Top of LISTED ENTRIES

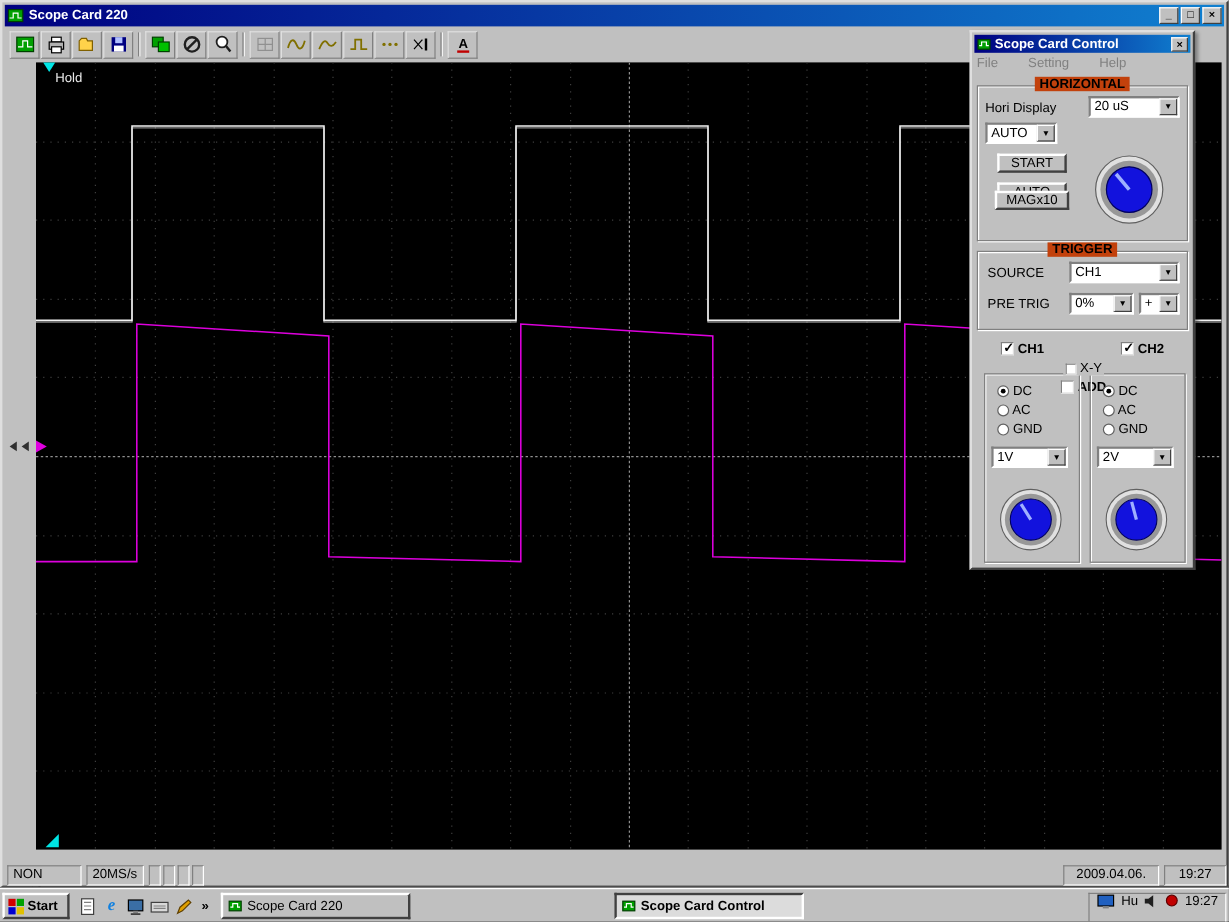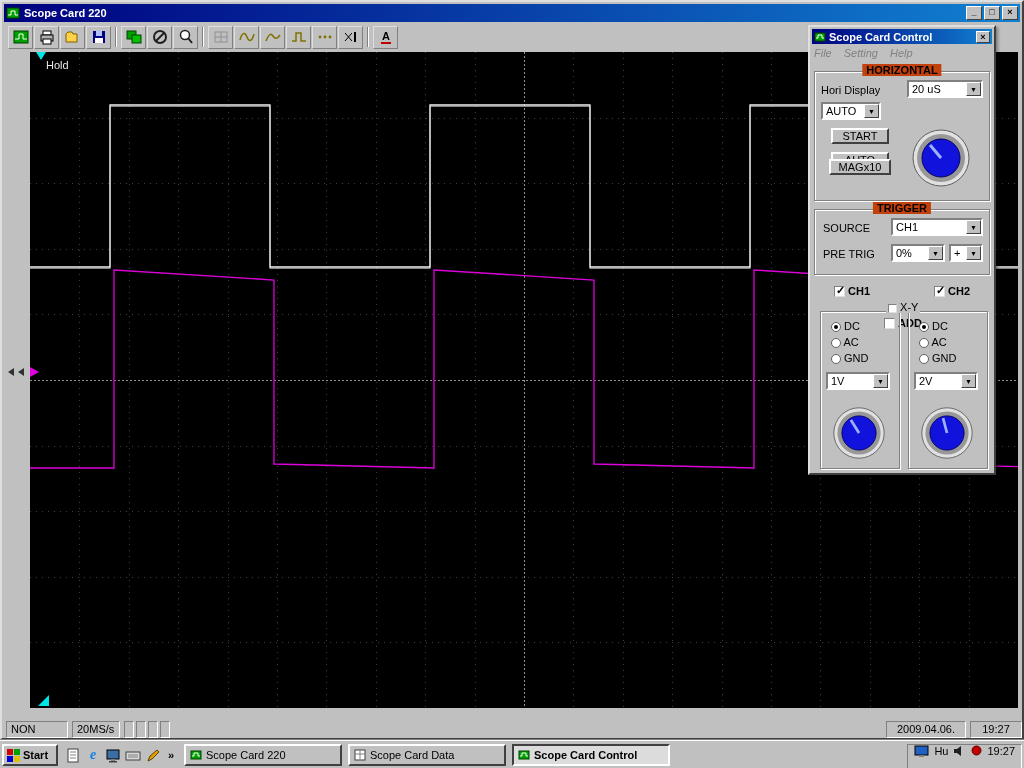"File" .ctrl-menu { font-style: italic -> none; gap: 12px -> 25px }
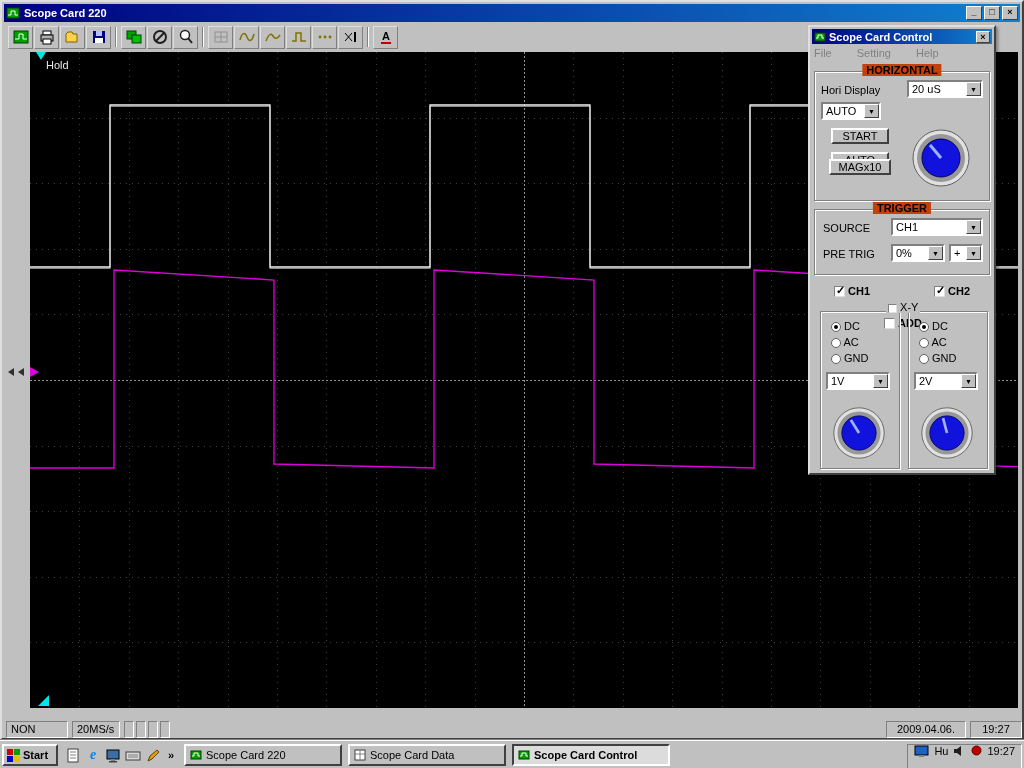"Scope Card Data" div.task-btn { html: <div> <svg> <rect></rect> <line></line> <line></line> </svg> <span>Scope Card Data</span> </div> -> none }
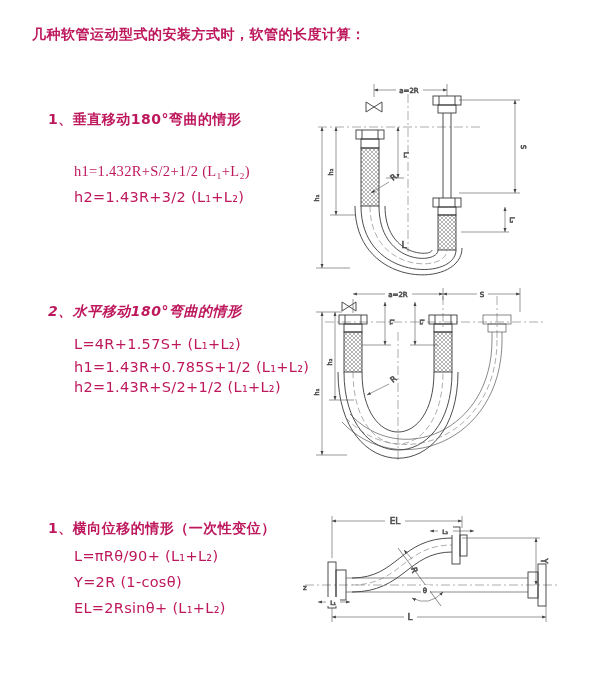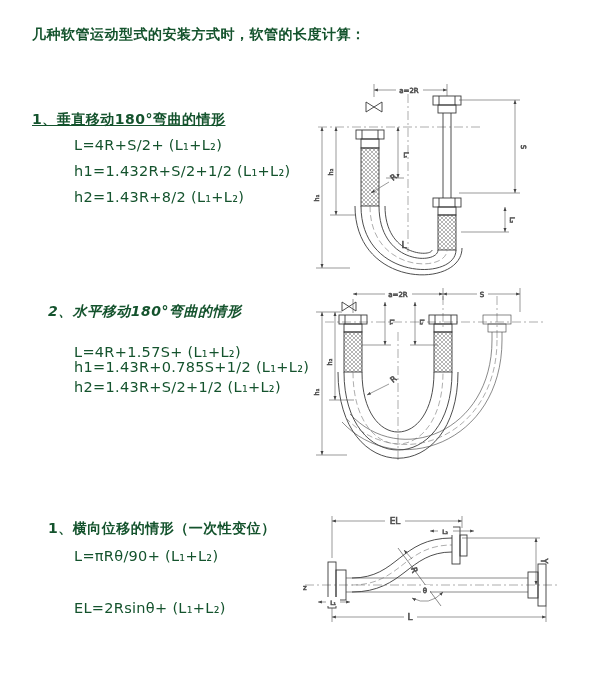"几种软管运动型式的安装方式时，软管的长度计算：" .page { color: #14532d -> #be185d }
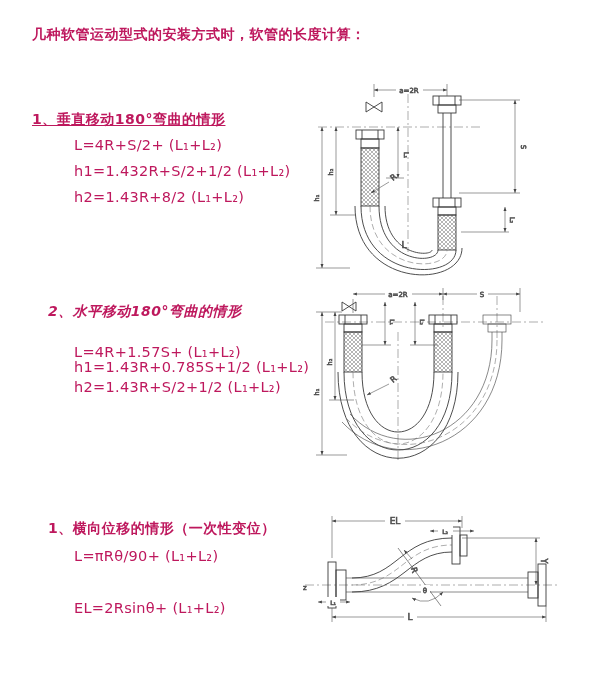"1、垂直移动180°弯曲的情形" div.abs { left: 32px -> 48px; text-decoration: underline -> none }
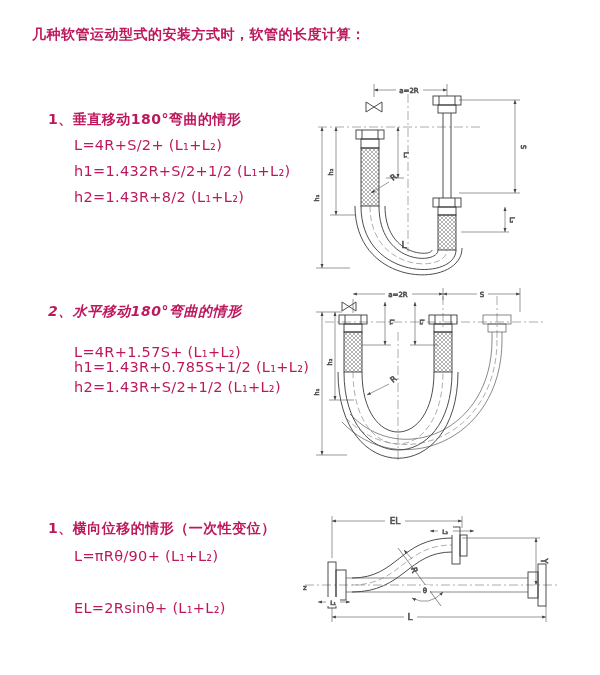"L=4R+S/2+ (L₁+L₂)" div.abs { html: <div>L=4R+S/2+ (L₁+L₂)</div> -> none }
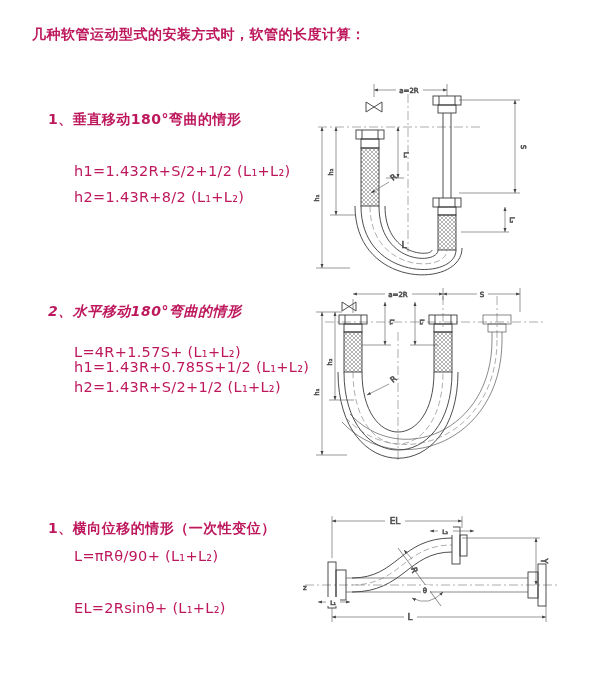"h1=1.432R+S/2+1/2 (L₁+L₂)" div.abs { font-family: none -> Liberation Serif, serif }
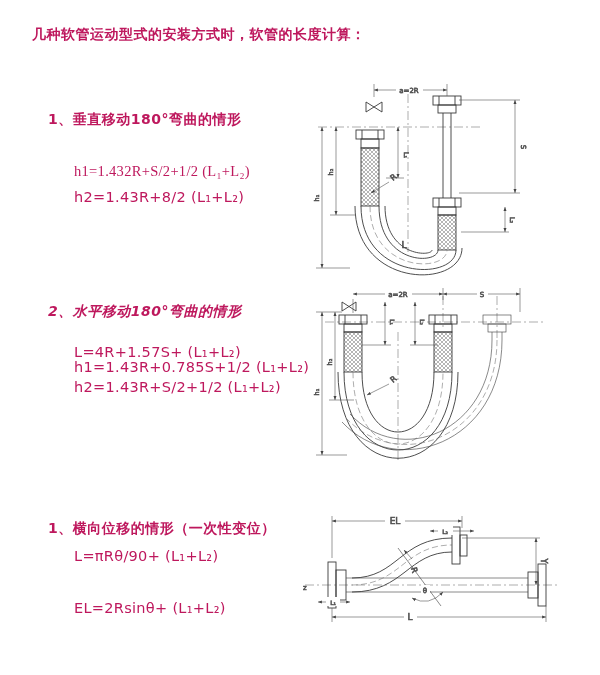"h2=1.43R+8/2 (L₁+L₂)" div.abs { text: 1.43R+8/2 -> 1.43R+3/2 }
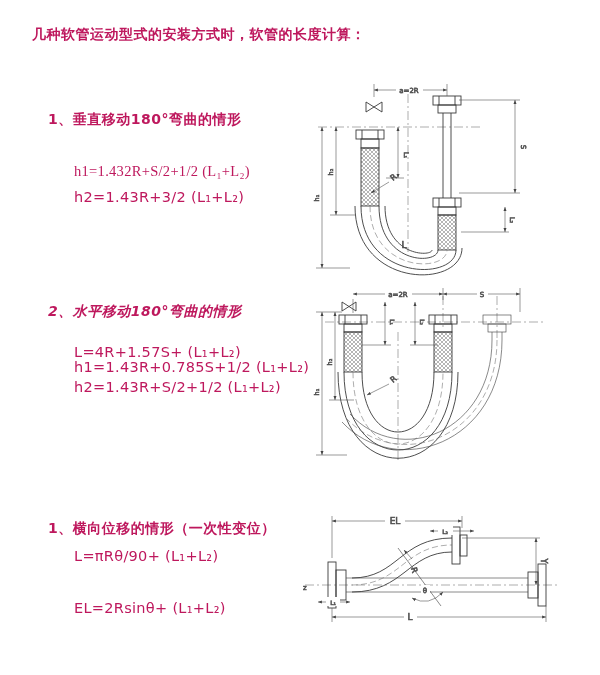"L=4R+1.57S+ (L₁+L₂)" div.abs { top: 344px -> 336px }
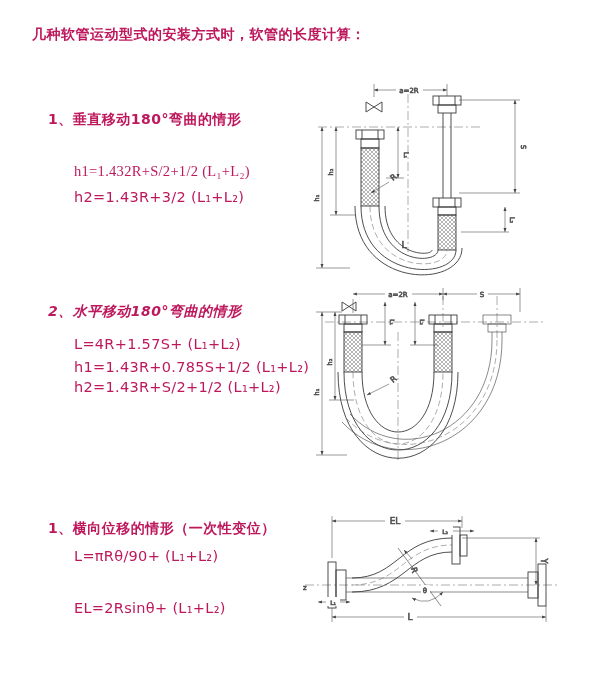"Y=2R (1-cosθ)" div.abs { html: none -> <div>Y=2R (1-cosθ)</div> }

Bottom of LISTED ENTRIES

◆ PROBLEM REQUIREMENTS ◆
Take the line containing "html: <div> <svg>" through the last line of the material and retype exactly those lines, both ends included, with no pictures.

◆ ANSWER AREA ◆
"Scope Card Data" div.task-btn { html: <div> <svg> <rect></rect> <line></line> <line></line> </svg> <span>Scope Card Data</span> </div> -> none }
"几种软管运动型式的安装方式时，软管的长度计算：" .page { color: #14532d -> #be185d }
"1、垂直移动180°弯曲的情形" div.abs { left: 32px -> 48px; text-decoration: underline -> none }
"L=4R+S/2+ (L₁+L₂)" div.abs { html: <div>L=4R+S/2+ (L₁+L₂)</div> -> none }
"h1=1.432R+S/2+1/2 (L₁+L₂)" div.abs { font-family: none -> Liberation Serif, serif }
"h2=1.43R+8/2 (L₁+L₂)" div.abs { text: 1.43R+8/2 -> 1.43R+3/2 }
"L=4R+1.57S+ (L₁+L₂)" div.abs { top: 344px -> 336px }
"Y=2R (1-cosθ)" div.abs { html: none -> <div>Y=2R (1-cosθ)</div> }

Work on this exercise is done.